## WORK TO COMPLETE
Keep to one stretch of the data below, the lines from the one with "(120, 283) none ->" up to and including the one with "[206,297,292,311] to be", and return that stretch exactly.

## RECORDS FOR THE EXERCISE
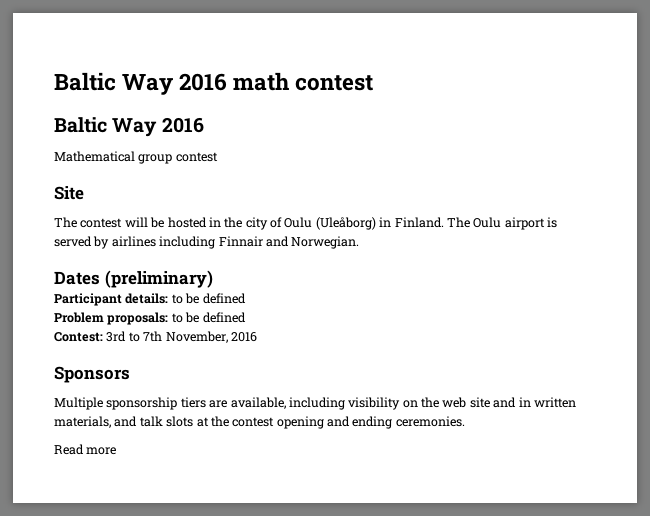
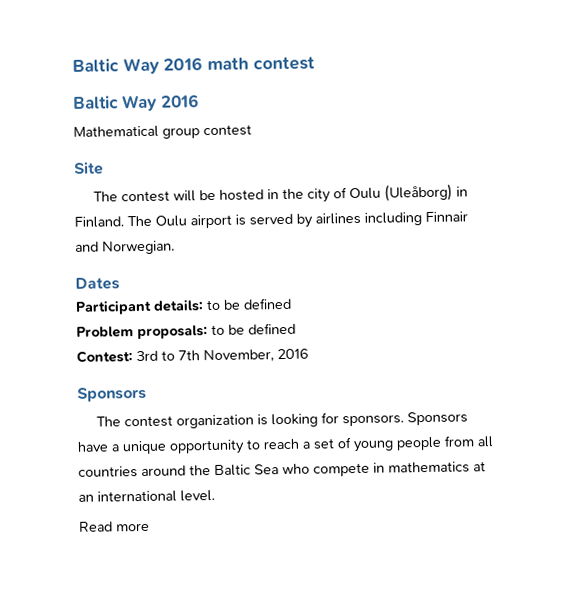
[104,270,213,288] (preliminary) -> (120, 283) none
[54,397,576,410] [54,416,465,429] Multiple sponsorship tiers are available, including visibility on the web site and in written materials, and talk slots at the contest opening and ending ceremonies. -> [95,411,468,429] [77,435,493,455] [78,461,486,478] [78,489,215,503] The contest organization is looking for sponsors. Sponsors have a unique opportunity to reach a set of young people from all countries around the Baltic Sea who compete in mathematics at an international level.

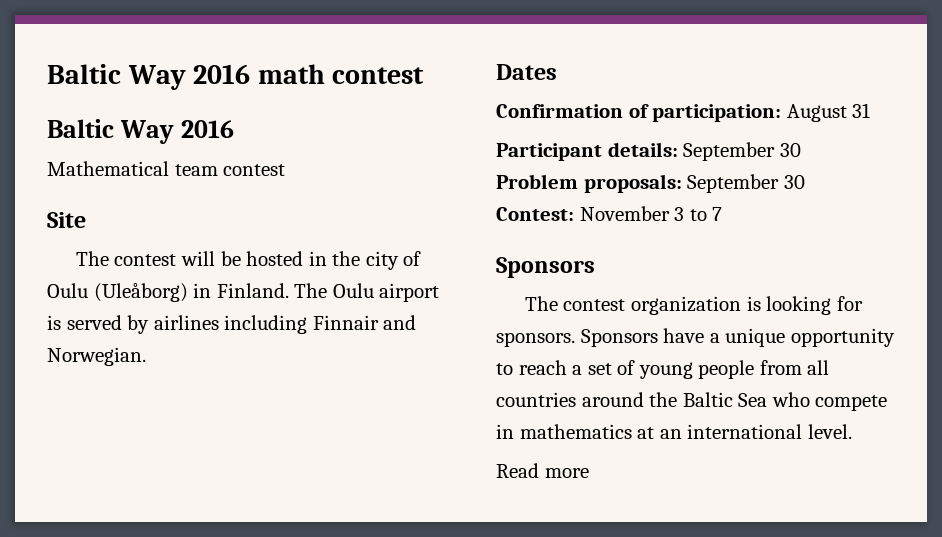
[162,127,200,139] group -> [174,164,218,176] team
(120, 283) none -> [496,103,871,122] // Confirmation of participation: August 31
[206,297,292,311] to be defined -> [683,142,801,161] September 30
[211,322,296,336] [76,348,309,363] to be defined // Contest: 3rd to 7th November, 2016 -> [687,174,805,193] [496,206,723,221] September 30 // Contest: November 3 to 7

## EXERCISE RESULT
(120, 283) none -> [496,103,871,122] // Confirmation of participation: August 31
[206,297,292,311] to be defined -> [683,142,801,161] September 30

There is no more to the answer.